TASK STATEMENT:
Exactly as written, copy the lines of the data below from the first through the one containing "Runners N: 8 for 584.00 -> 8 for 600.00".
** Opening INPUT block **
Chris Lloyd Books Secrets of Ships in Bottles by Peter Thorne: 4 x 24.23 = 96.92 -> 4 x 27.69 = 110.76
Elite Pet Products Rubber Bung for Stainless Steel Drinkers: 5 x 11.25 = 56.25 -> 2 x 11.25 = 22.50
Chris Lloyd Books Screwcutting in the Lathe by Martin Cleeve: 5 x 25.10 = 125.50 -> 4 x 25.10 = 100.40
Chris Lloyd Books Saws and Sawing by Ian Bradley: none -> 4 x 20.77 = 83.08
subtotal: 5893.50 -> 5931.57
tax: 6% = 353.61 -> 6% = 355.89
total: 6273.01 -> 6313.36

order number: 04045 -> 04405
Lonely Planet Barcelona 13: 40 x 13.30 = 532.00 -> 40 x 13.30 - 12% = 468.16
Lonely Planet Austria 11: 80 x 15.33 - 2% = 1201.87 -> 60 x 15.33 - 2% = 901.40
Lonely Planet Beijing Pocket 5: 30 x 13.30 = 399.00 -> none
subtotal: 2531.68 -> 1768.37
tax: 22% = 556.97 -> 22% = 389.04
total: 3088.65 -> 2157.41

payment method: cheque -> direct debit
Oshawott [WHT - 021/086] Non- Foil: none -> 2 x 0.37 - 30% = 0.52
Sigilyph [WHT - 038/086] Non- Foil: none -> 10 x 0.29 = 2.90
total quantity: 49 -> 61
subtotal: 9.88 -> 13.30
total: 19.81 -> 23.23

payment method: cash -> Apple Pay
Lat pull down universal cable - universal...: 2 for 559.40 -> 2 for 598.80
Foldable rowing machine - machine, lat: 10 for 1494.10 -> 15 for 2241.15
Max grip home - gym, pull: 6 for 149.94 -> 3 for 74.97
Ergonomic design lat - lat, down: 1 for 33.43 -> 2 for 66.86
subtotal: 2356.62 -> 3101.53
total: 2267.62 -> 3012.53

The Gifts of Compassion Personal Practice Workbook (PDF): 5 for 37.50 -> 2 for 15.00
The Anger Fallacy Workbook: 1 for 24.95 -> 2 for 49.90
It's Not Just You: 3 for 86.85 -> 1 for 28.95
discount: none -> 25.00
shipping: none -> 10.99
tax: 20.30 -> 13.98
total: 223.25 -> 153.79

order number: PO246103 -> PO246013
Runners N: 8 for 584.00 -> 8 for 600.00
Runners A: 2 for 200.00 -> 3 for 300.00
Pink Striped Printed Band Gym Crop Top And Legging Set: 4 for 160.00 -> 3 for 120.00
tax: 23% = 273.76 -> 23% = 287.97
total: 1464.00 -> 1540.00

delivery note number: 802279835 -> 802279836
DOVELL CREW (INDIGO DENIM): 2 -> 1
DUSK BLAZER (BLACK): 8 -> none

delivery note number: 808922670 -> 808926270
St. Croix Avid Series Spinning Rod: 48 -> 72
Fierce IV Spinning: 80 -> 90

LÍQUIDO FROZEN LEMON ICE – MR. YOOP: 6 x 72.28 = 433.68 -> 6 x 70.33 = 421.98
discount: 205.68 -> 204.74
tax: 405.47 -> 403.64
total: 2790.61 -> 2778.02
** Closing INPUT block **
THE ANSWER:
Chris Lloyd Books Secrets of Ships in Bottles by Peter Thorne: 4 x 24.23 = 96.92 -> 4 x 27.69 = 110.76
Elite Pet Products Rubber Bung for Stainless Steel Drinkers: 5 x 11.25 = 56.25 -> 2 x 11.25 = 22.50
Chris Lloyd Books Screwcutting in the Lathe by Martin Cleeve: 5 x 25.10 = 125.50 -> 4 x 25.10 = 100.40
Chris Lloyd Books Saws and Sawing by Ian Bradley: none -> 4 x 20.77 = 83.08
subtotal: 5893.50 -> 5931.57
tax: 6% = 353.61 -> 6% = 355.89
total: 6273.01 -> 6313.36

order number: 04045 -> 04405
Lonely Planet Barcelona 13: 40 x 13.30 = 532.00 -> 40 x 13.30 - 12% = 468.16
Lonely Planet Austria 11: 80 x 15.33 - 2% = 1201.87 -> 60 x 15.33 - 2% = 901.40
Lonely Planet Beijing Pocket 5: 30 x 13.30 = 399.00 -> none
subtotal: 2531.68 -> 1768.37
tax: 22% = 556.97 -> 22% = 389.04
total: 3088.65 -> 2157.41

payment method: cheque -> direct debit
Oshawott [WHT - 021/086] Non- Foil: none -> 2 x 0.37 - 30% = 0.52
Sigilyph [WHT - 038/086] Non- Foil: none -> 10 x 0.29 = 2.90
total quantity: 49 -> 61
subtotal: 9.88 -> 13.30
total: 19.81 -> 23.23

payment method: cash -> Apple Pay
Lat pull down universal cable - universal...: 2 for 559.40 -> 2 for 598.80
Foldable rowing machine - machine, lat: 10 for 1494.10 -> 15 for 2241.15
Max grip home - gym, pull: 6 for 149.94 -> 3 for 74.97
Ergonomic design lat - lat, down: 1 for 33.43 -> 2 for 66.86
subtotal: 2356.62 -> 3101.53
total: 2267.62 -> 3012.53

The Gifts of Compassion Personal Practice Workbook (PDF): 5 for 37.50 -> 2 for 15.00
The Anger Fallacy Workbook: 1 for 24.95 -> 2 for 49.90
It's Not Just You: 3 for 86.85 -> 1 for 28.95
discount: none -> 25.00
shipping: none -> 10.99
tax: 20.30 -> 13.98
total: 223.25 -> 153.79

order number: PO246103 -> PO246013
Runners N: 8 for 584.00 -> 8 for 600.00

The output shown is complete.